Serum biochemical profile abnormalities included azotemia, which may have been prerenal or attributable to zinc-induced renal tubular necrosis, and hyperbilirubinemia with moderately increased alkaline phosphatase and markedly increased alanine and aspartate aminotransferase levels. Liver enzyme abnormalities are very common in dogs with zinc toxicity, and they may be due to direct toxic hepatocellular damage or hemolysis, resulting in hepatic tissue hypoxia. The plasma was also markedly hemolyzed, consistent with an acute hemolytic event.

Figure 3

Endoscopically removed foreign bodies; note the corroded appearance of the pennies.

Treatment

Medical reduction of gastric acid production with histamine-2 receptor antagonists or proton-pump inhibitors may decrease zinc absorption until zinc containing foreign bodies can be removed surgically or endoscopically. Induction of vomiting for removal may not be successful and could worsen mucosal damage to the esophagus and stomach. Chelation therapy has been reported, but no systematic evaluation of benefits has been published in the veterinary medical literature.

Initial stabilization of this patient included fluid therapy to correct dehydration and induce diuresis, and blood products (packed red blood cells and plasma) to ameliorate tissue hypoxia and coagulation abnormalities. The patient also received gastroprotectants.

Outcome. Despite aggressive supportive therapy and removal of the zinc, the patient experienced cardiac and respiratory arrest. Necropsy suggested that disseminated intravascular coagulation was the likely cause of death.

Ask Yourself

1. What potential causes of hemolytic anemia would be consistent with all of the morphologic abnormalities in the erythrocytes?

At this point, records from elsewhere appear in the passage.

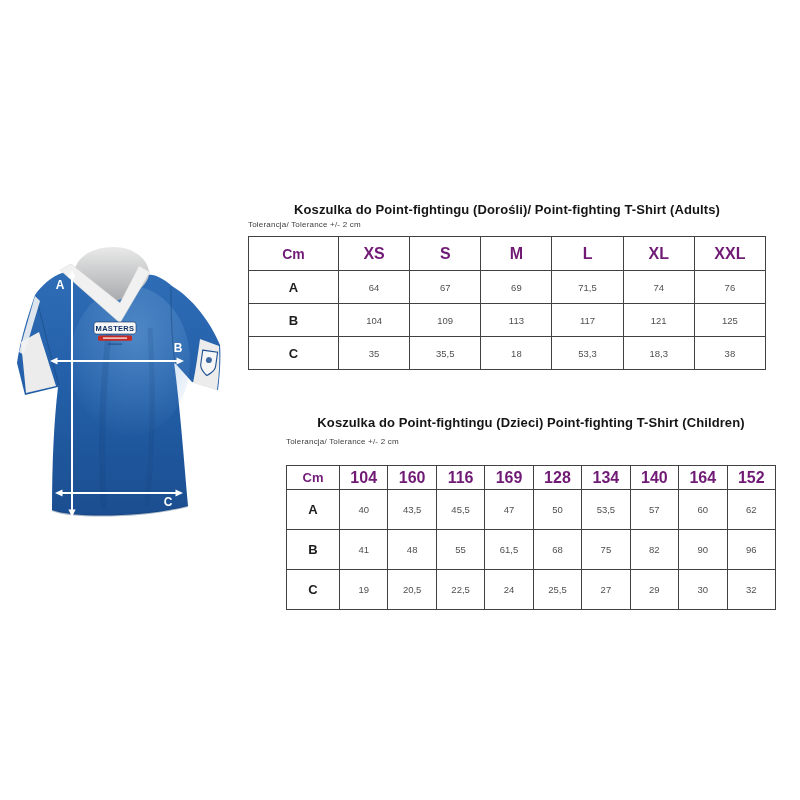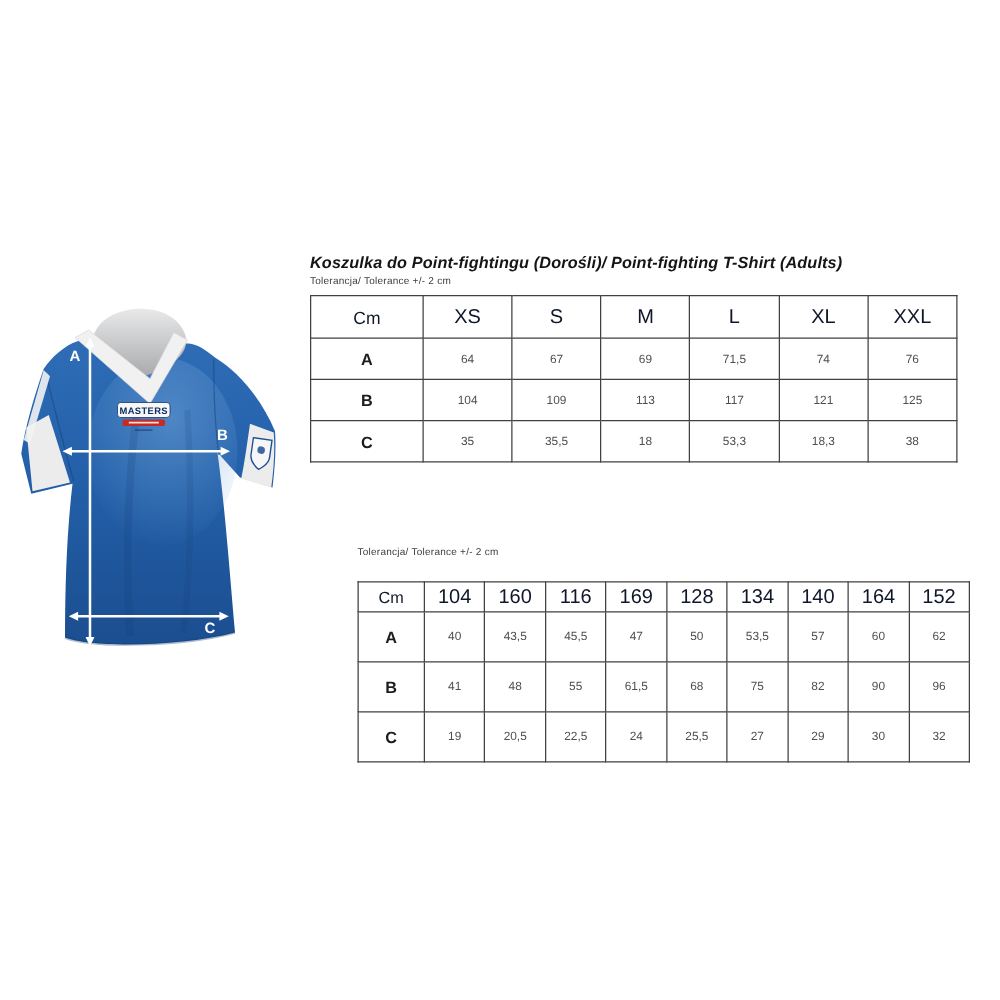"Koszulka do Point-fightingu (Dorośli)/" .title { font-style: italic -> none; text-align: none -> center }
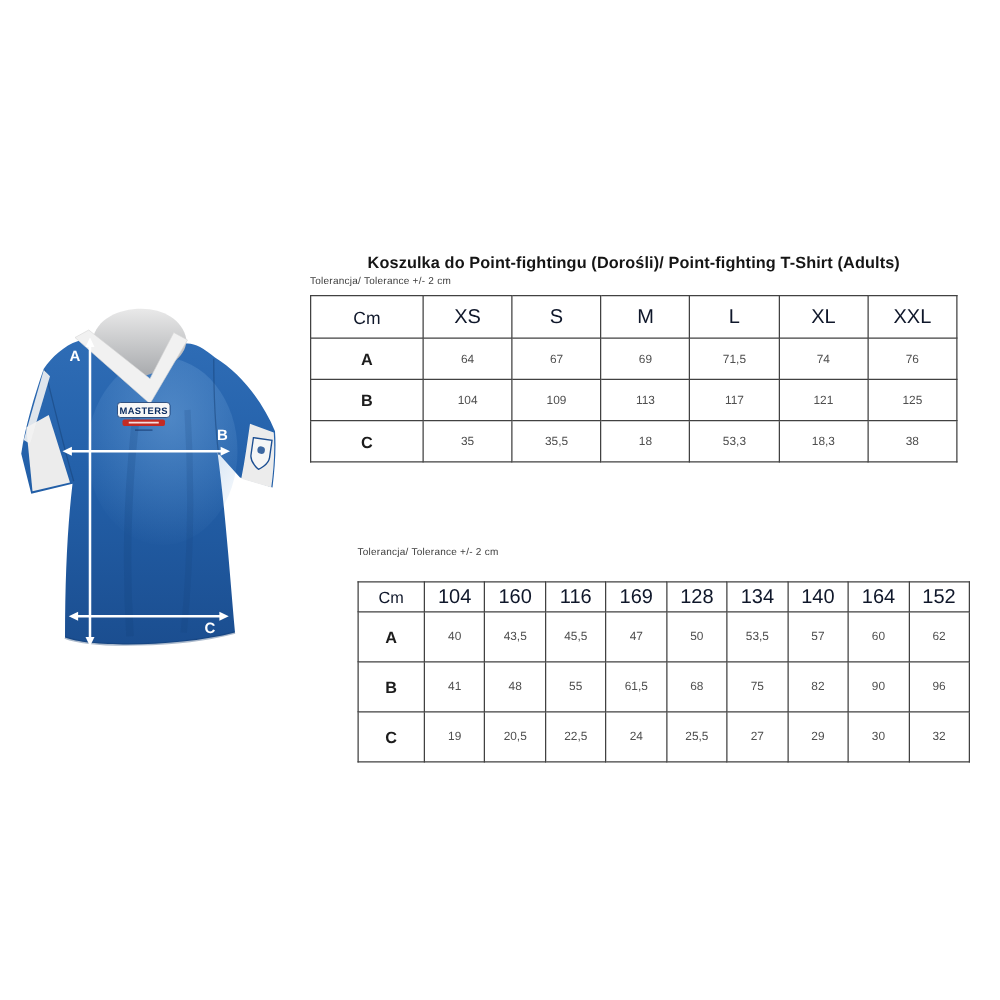"Cm" th.colhead { color: #0f172a -> #701a75; font-weight: normal -> bold }
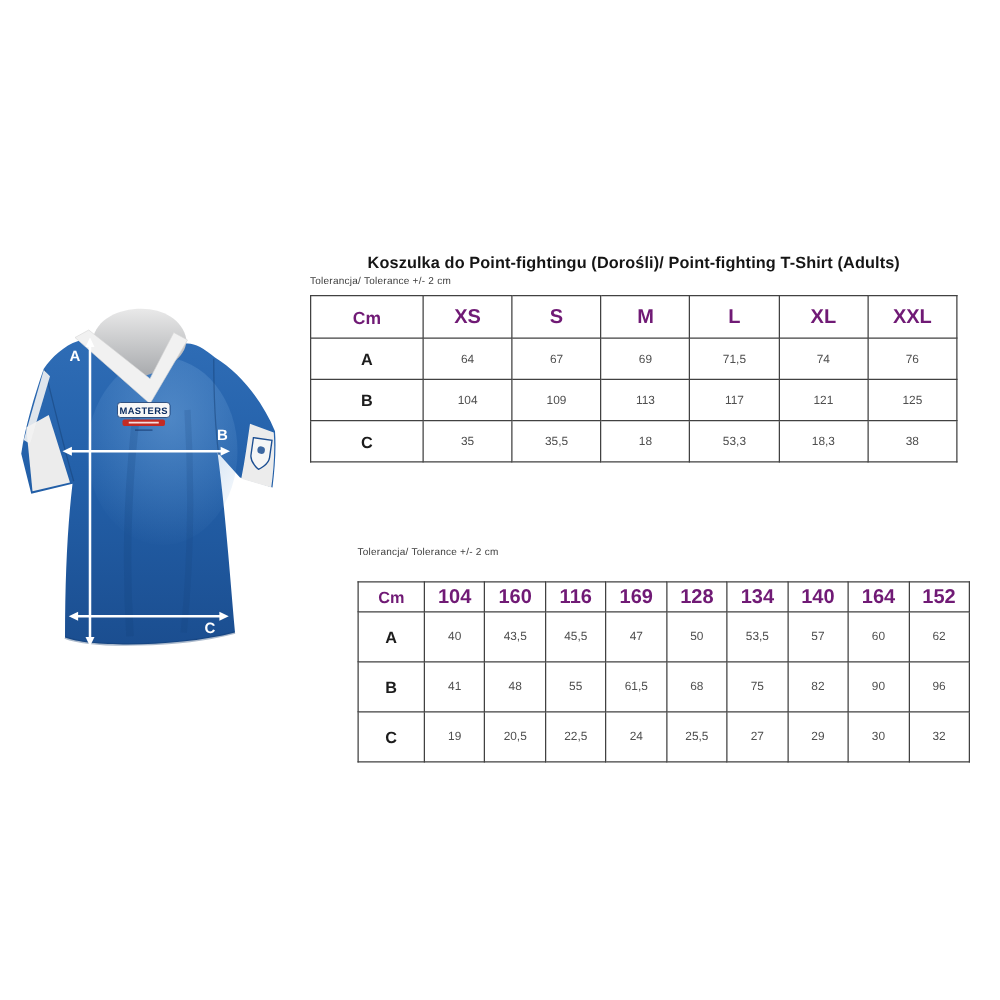"Koszulka do Point-fightingu (Dzieci)" div.title { html: none -> <div>Koszulka do Point-fightingu (Dzieci) Point-fighting T-Shirt (Children)</div> }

Causes of Heinz body anemia in the dog include exposure to zinc, Allium species (garlic and onion), vitamin K3, and acetaminophen. Causes of spherocytes include immune-mediated damage to erythrocytes, zinc toxicity, and bee and snake envenomation. A few spherocytes may be associated with any cause of Heinz body anemia; however, when large numbers of spherocytes and Heinz bodies are present simultaneously, zinc toxicity is an important differential diagnosis. Heinz bodies are considered the primary indicator because spherocytes are present in only a minority of cases.

2. What further diagnostic tests are recommended to determine the cause of the hemolysis in this patient?

Further diagnostic tests should include chest and abdominal radiography to evaluate the patient for the presence of metallic foreign bodies in the esophagus, stomach, or gastrointestinal tract, along with evaluation of blood zinc levels. The result of a Coombs test may be positive in patients with zinc toxicity, and it does not distinguish this condition from idiopathic immune-mediated hemolytic anemia.